▸ INFORMATION GIVEN

━━━━

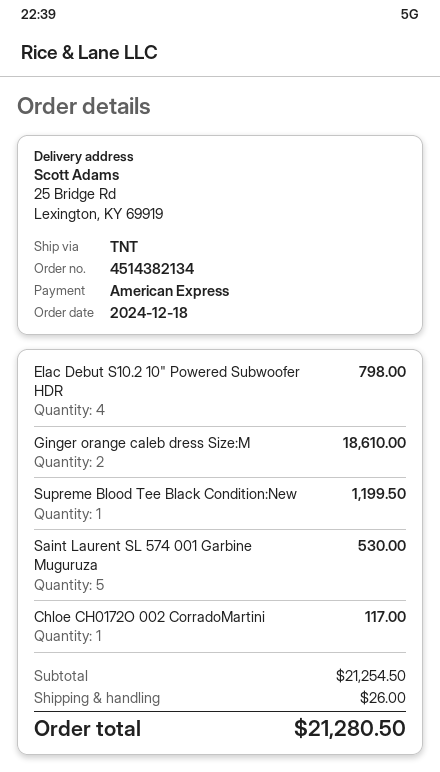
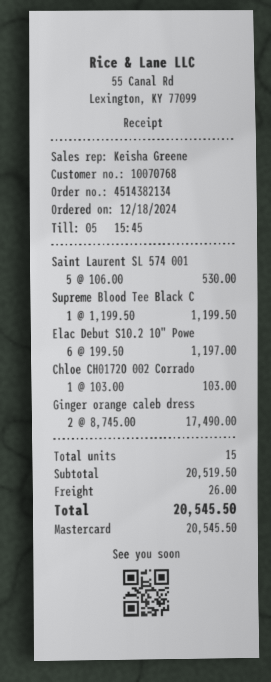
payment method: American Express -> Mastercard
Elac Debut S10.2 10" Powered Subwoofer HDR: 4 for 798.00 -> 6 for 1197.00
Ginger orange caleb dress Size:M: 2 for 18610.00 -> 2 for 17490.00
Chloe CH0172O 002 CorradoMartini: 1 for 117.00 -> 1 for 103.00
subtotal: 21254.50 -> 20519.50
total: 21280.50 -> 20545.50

━━━━

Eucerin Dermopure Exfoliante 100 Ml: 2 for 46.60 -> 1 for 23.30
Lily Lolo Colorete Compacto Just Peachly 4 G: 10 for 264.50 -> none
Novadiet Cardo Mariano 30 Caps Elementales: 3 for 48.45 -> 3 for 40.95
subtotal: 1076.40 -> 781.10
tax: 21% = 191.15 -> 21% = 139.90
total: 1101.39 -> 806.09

━━━━

▸ WHAT TO DO
From the records above, retype only the lines starting at the line that contains "subtotal: 1076.40 -> 781.10" and ending at the line that contains "total: 1101.39 -> 806.09", both included.

▸ SOLUTION
subtotal: 1076.40 -> 781.10
tax: 21% = 191.15 -> 21% = 139.90
total: 1101.39 -> 806.09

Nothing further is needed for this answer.